-- Excerpted records follows --

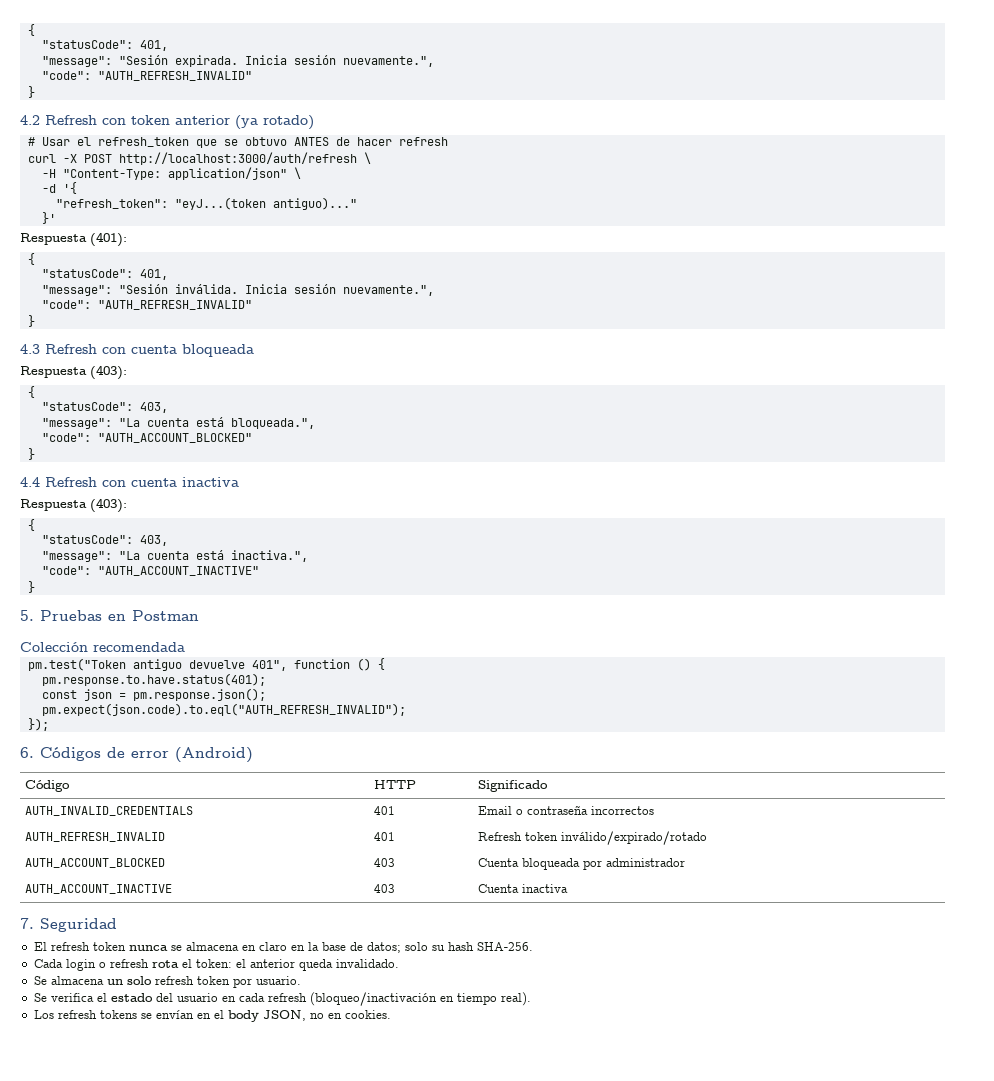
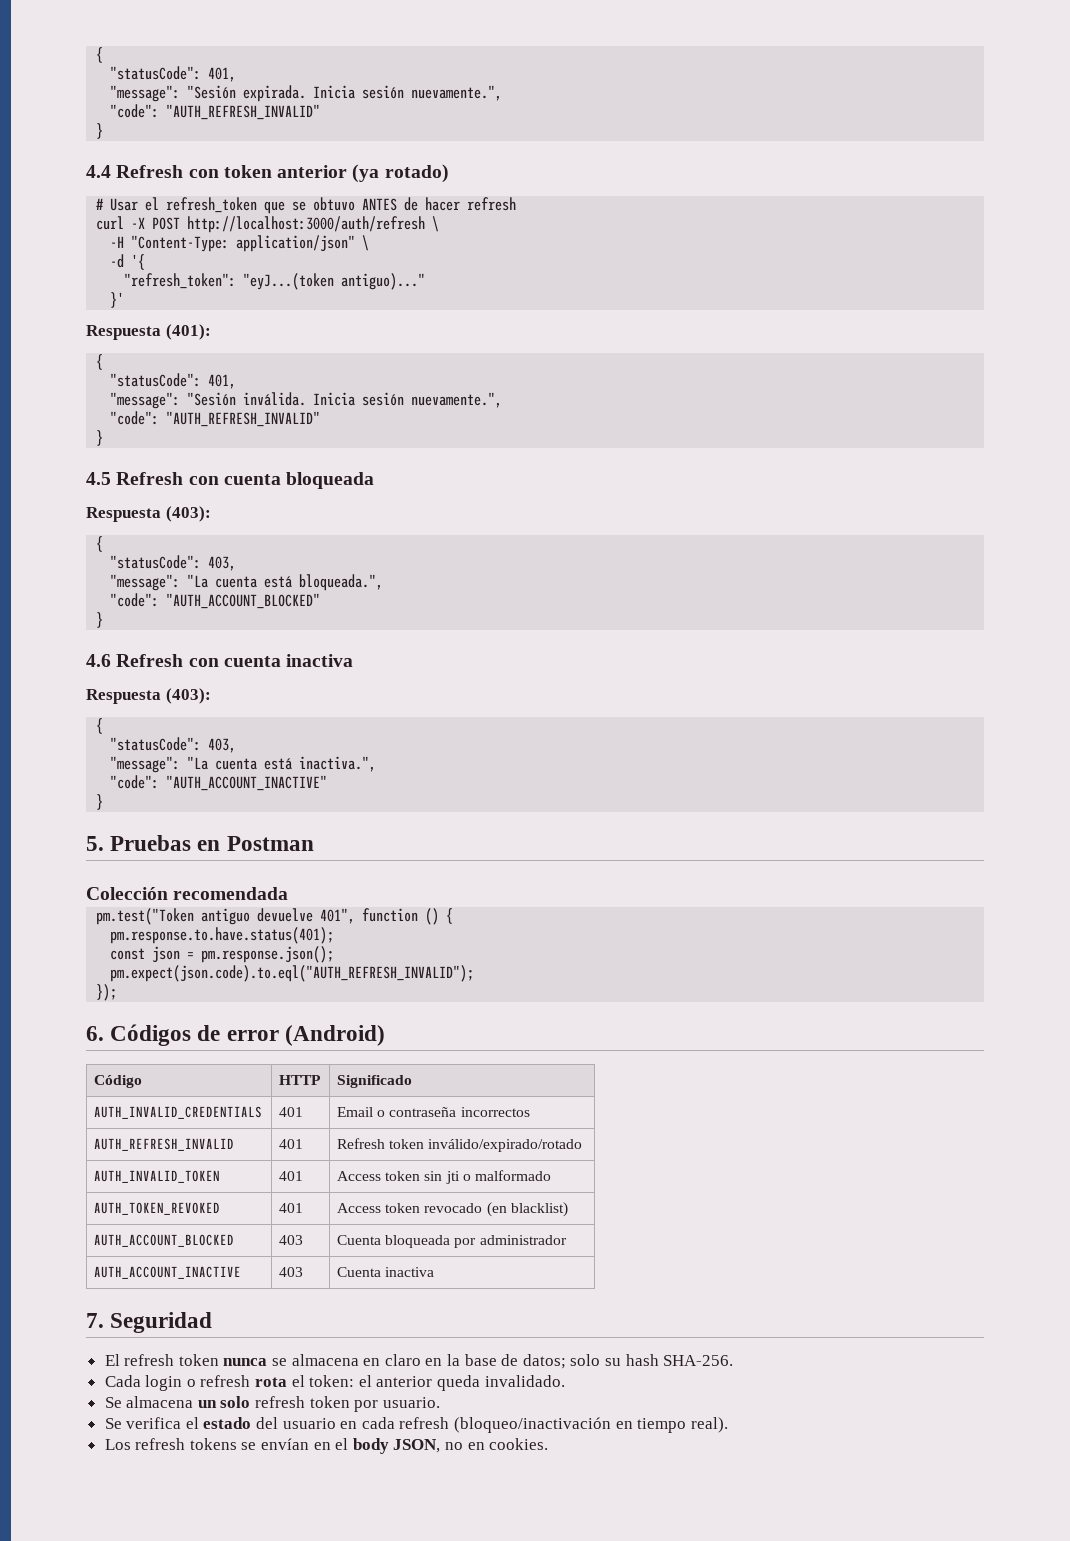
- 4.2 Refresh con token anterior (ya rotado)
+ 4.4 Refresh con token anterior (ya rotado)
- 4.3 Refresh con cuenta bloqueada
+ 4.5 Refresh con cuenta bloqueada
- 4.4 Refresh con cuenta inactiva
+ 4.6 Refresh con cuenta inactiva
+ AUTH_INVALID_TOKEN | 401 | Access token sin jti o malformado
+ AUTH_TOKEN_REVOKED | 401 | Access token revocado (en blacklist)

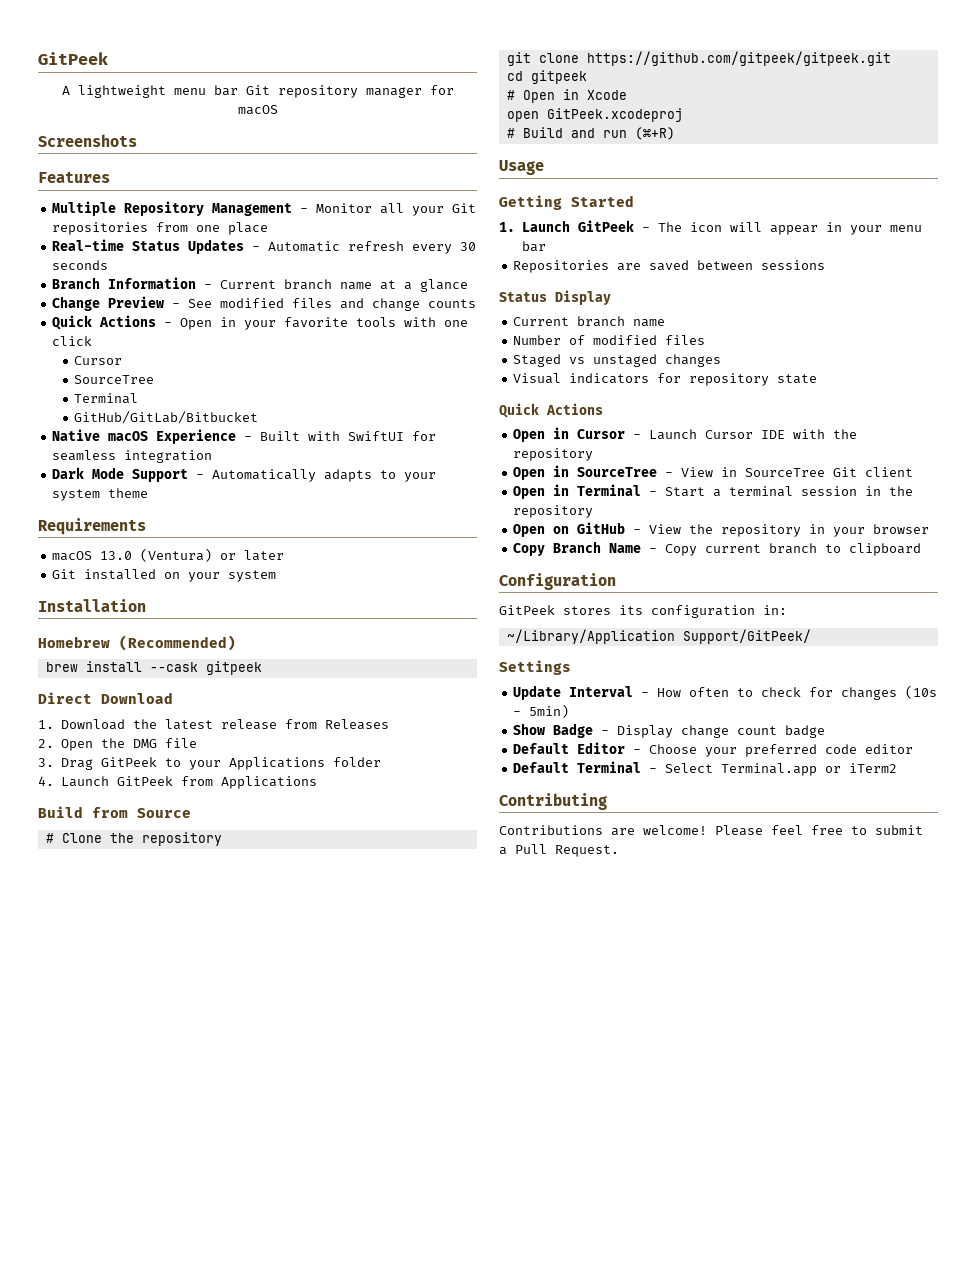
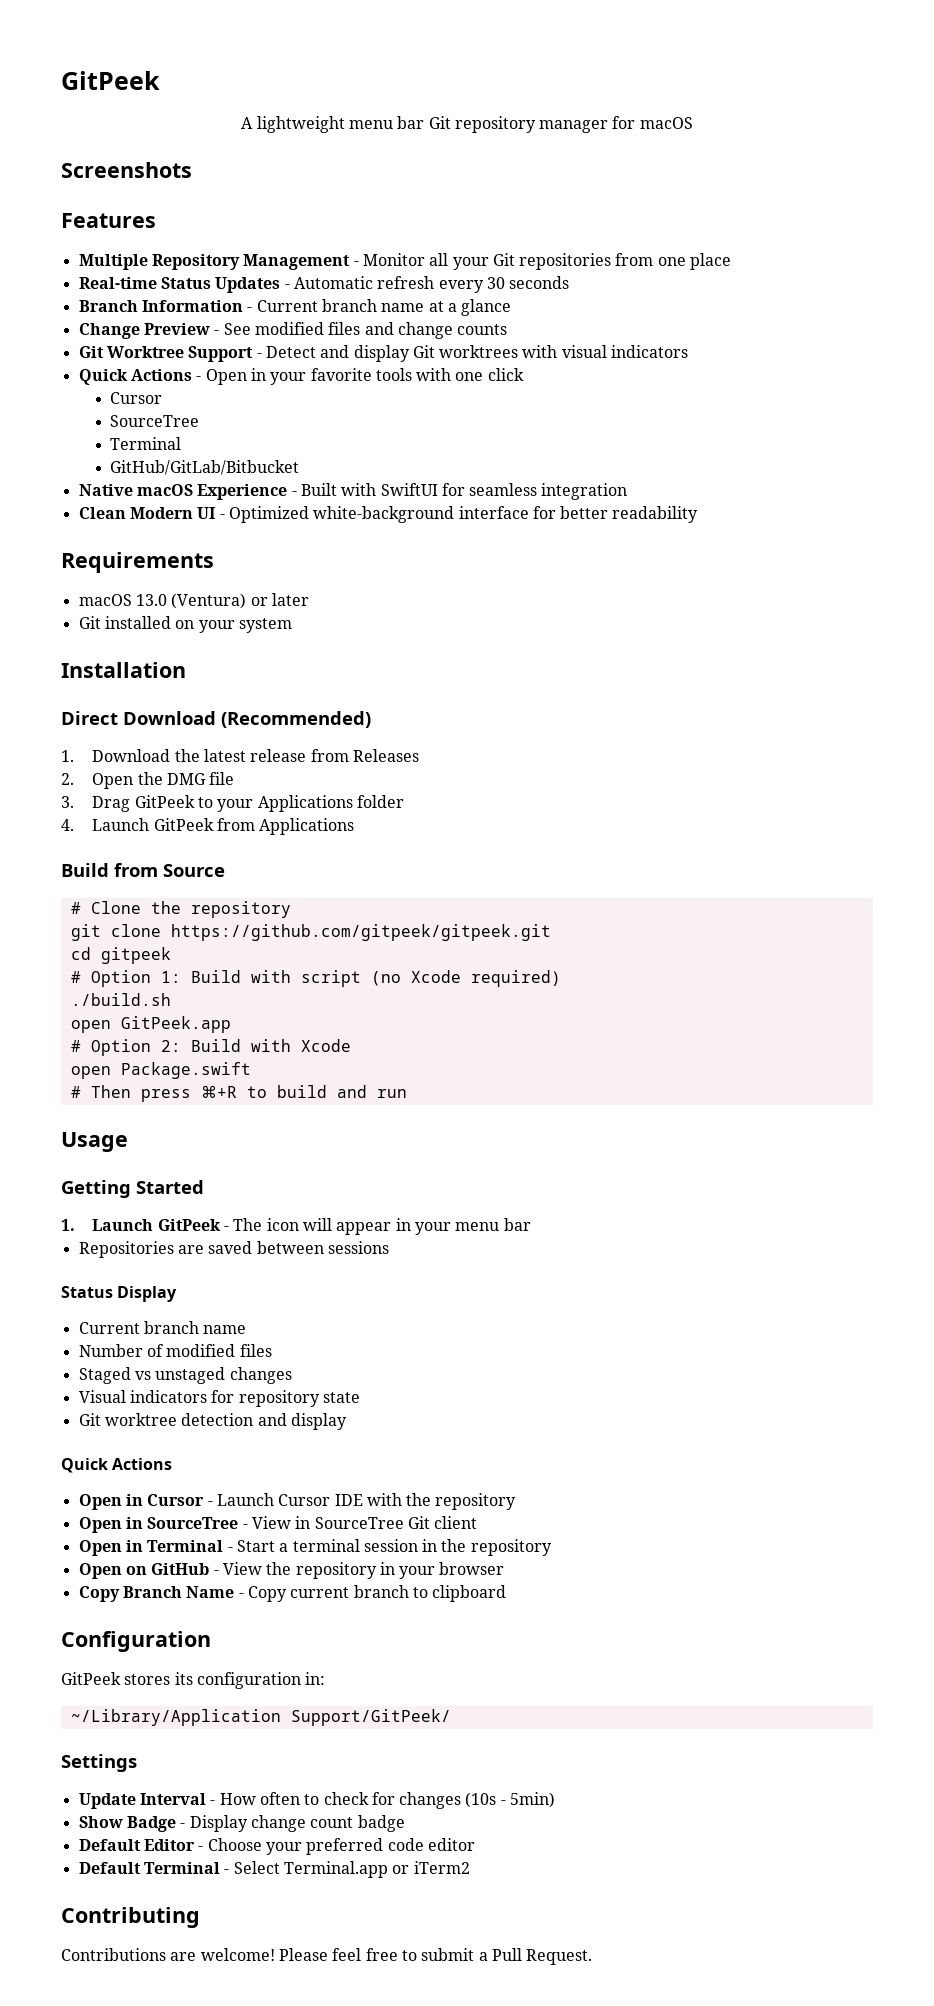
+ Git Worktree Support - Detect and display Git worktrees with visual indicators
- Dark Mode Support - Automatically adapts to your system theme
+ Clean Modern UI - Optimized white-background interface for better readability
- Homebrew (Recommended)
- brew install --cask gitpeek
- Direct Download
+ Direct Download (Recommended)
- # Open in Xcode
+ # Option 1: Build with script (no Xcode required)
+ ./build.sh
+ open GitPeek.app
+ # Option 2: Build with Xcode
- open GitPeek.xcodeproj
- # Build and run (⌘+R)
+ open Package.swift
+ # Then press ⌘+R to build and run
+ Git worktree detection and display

-- Excerpted records concluded --

Exercise: Only the lines from the one with "- Homebrew (Recommended)" through the end of the data belong in the answer, each reproduced exactly.

Task response:
- Homebrew (Recommended)
- brew install --cask gitpeek
- Direct Download
+ Direct Download (Recommended)
- # Open in Xcode
+ # Option 1: Build with script (no Xcode required)
+ ./build.sh
+ open GitPeek.app
+ # Option 2: Build with Xcode
- open GitPeek.xcodeproj
- # Build and run (⌘+R)
+ open Package.swift
+ # Then press ⌘+R to build and run
+ Git worktree detection and display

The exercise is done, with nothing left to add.